Dans le sous-type ‘neutropénie cyclique‘, la variation des neutrophiles est intermittente. Typiquement ces patients présentent, à intervalles réguliers, des épisodes de fièvre, de douleurs abdominales et/ou de stomatite. Ces symptômes correspondent aux périodes de nadir (taux le plus bas) des polynucléaires et durent de 2 à 4 jours. Classiquement, un rythme d’un nadir tous les 21 jours est décrit. Dans la réalité, les données sont très parcellaires, car il n’est pas possible de répéter des hémogrammes sur une longue durée. De plus, même quand on dispose de périodes d’observations complètes, le rythme réel des nadirs est variable dans le temps pour un même patient et se situe entre 11 et 52 jours. Il peut exister de très longues périodes asymptomatiques dans la vie de ces patients, mais malgré tout, à l’occasion d’un épisode neutropénique, des infections parfois très sévères, voire létales peuvent être observées.

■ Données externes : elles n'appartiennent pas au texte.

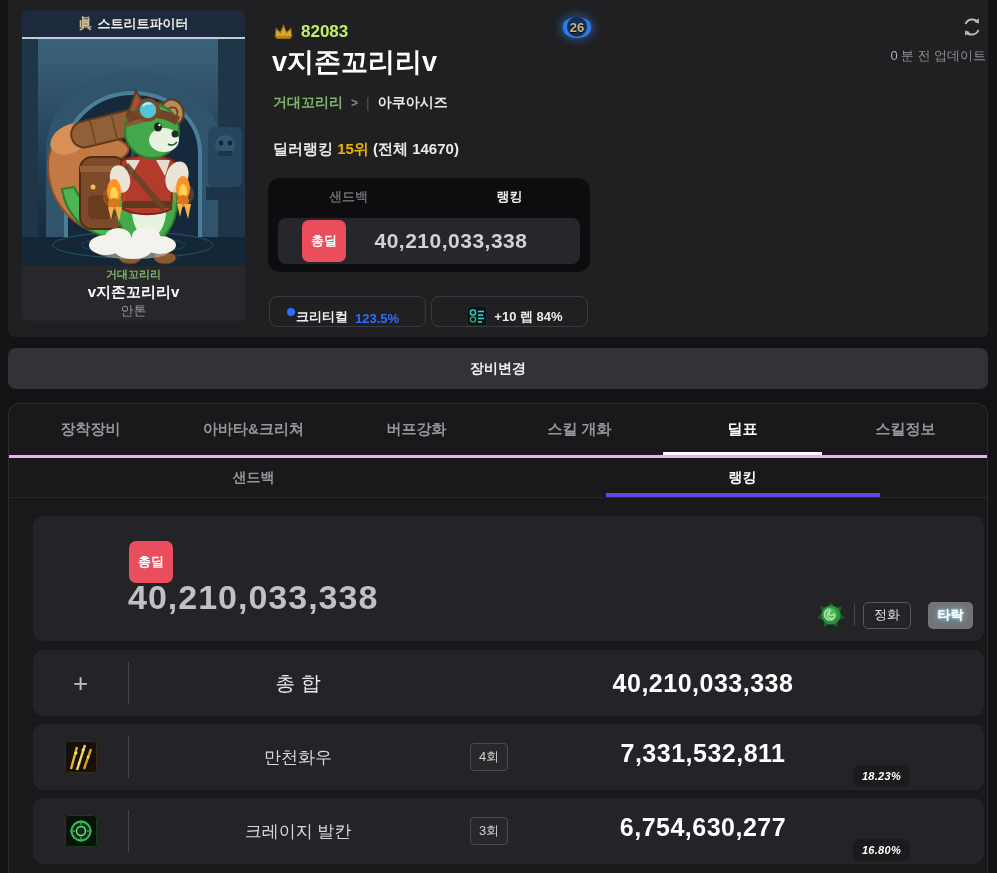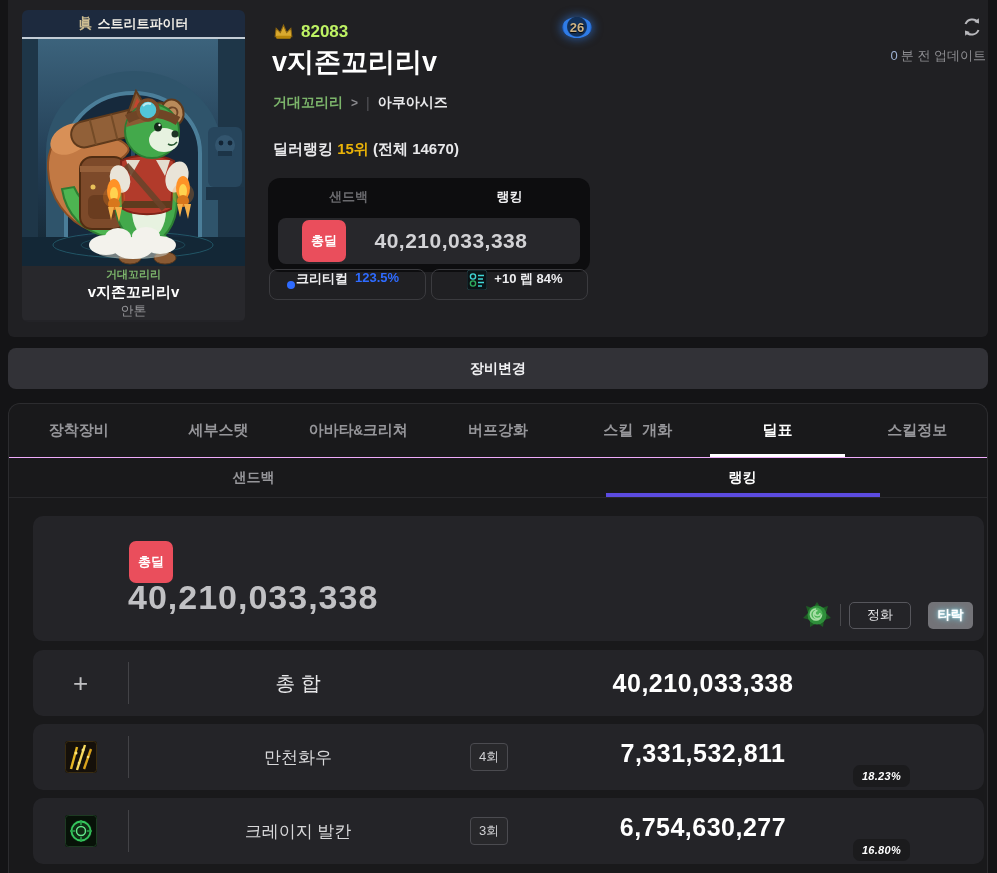"크리티컬" .buff-box { align-items: flex-start -> flex-end; top: 269px -> 296px }
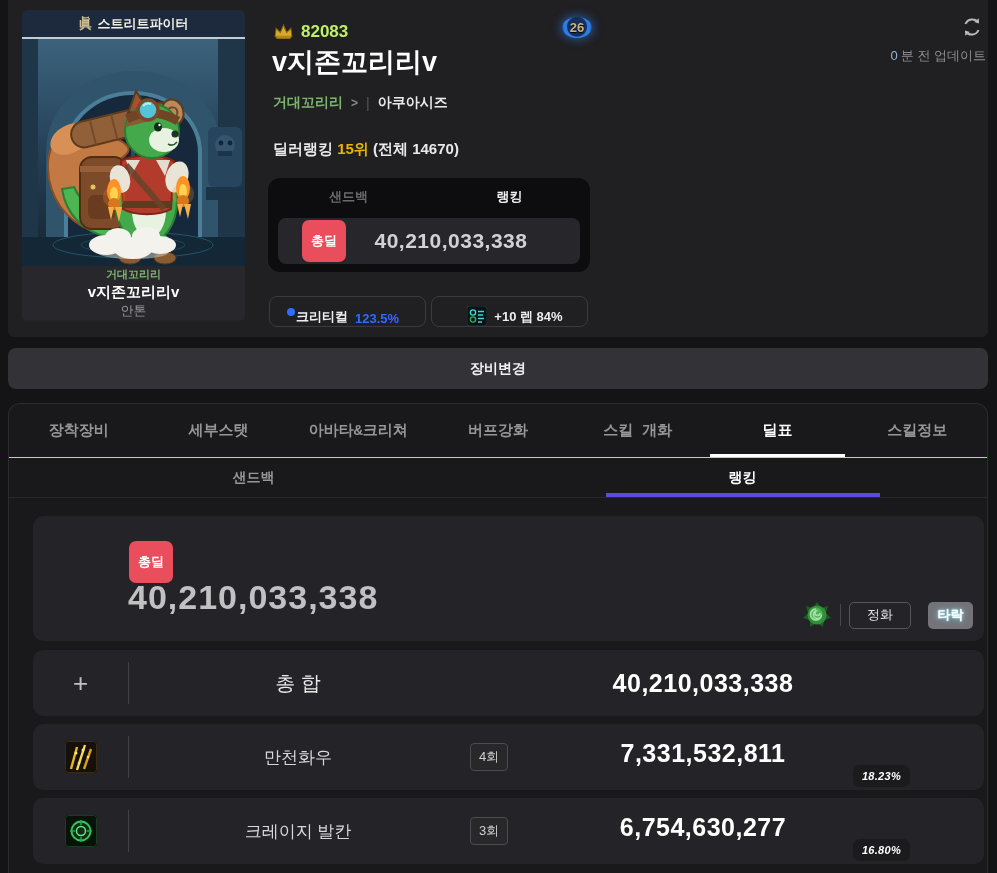"장착장비" .tab-row { border-bottom: 1px solid #f0abfc -> 3px solid #f0abfc; font-family: Liberation Mono, monospace -> none }
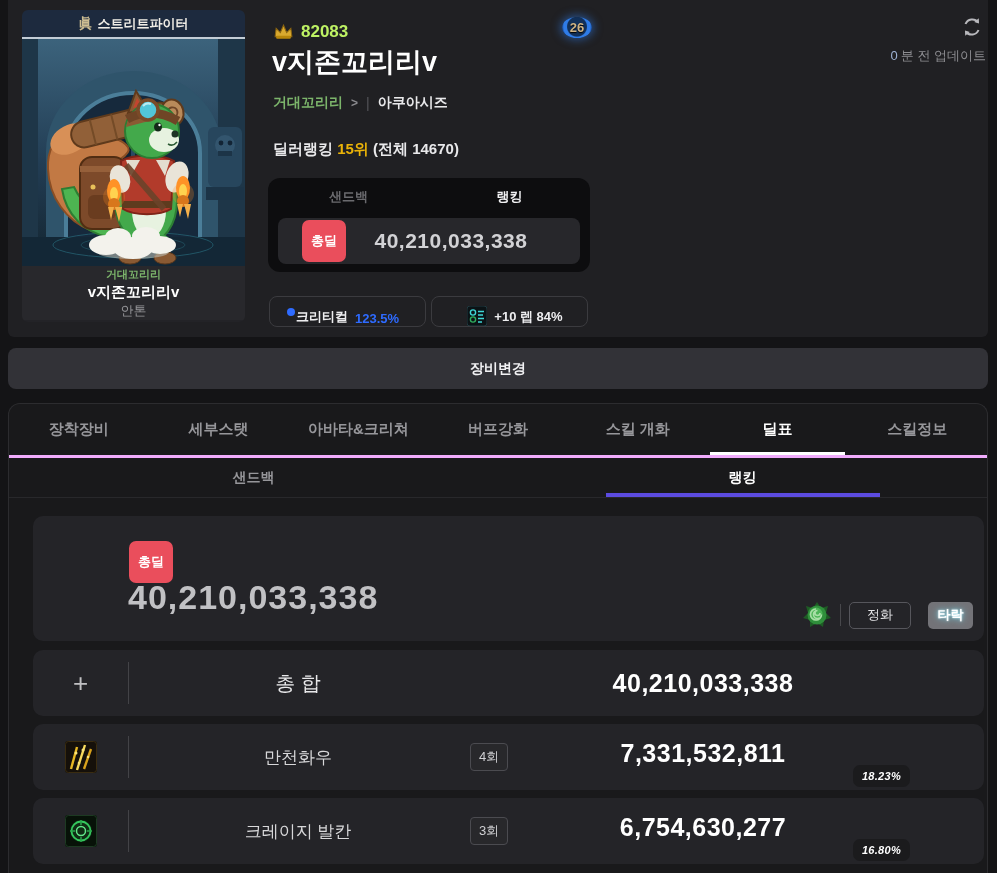"세부스탯" div.tab { html: <div>세부스탯</div> -> none }
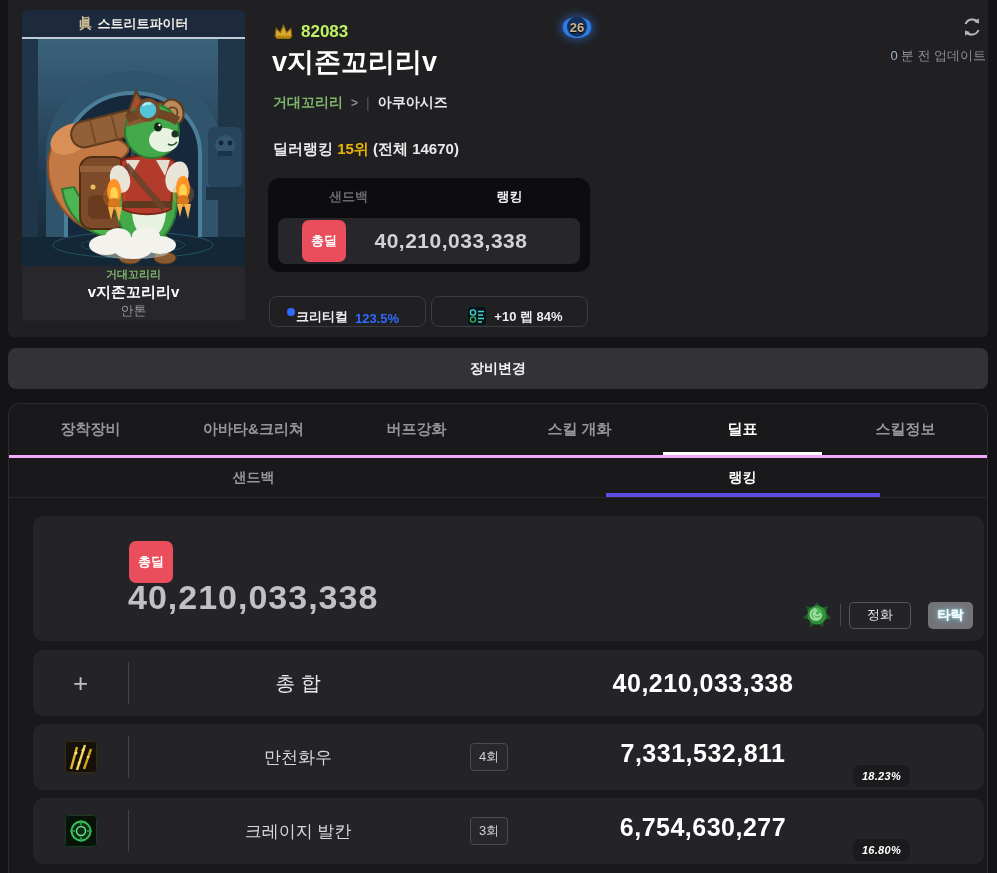"정화" .btn-outline { width: 62px -> 48px }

On peut considérer qu’il n’y a pas pour la neutropénie ELANE de thérapeutique spécifique et le point clé est ici la prévention des infections sévères, de l’atteinte stomatologique et la prévention du risque leucémique. Le traitement de première intention est l’antibioprophylaxie au long cours de type Bactrim. En cas d’infection sévère, ou d’atteinte stomatologique récurrente, le recours au G-CSF s’impose. Si la dose de G-CSF nécessaire pour obtenir un état clinique satisfaisant est importante (en pratique, supérieure à 10 µg/kg/jour) de façon constante, se discute alors une greffe de moelle. Il existe aussi des formes franchement réfractaires au G-CSF (pas d’augmentation des neutrophiles malgré des doses de plus de 50 µg/kg/jour) qui vont faire indiquer la greffe de moelle très précocement.
Il est notable qu’en utilisant ces règles, depuis près de 10 ans, il n’y a pas eu de cas de leucémies observés en France, par le registre français.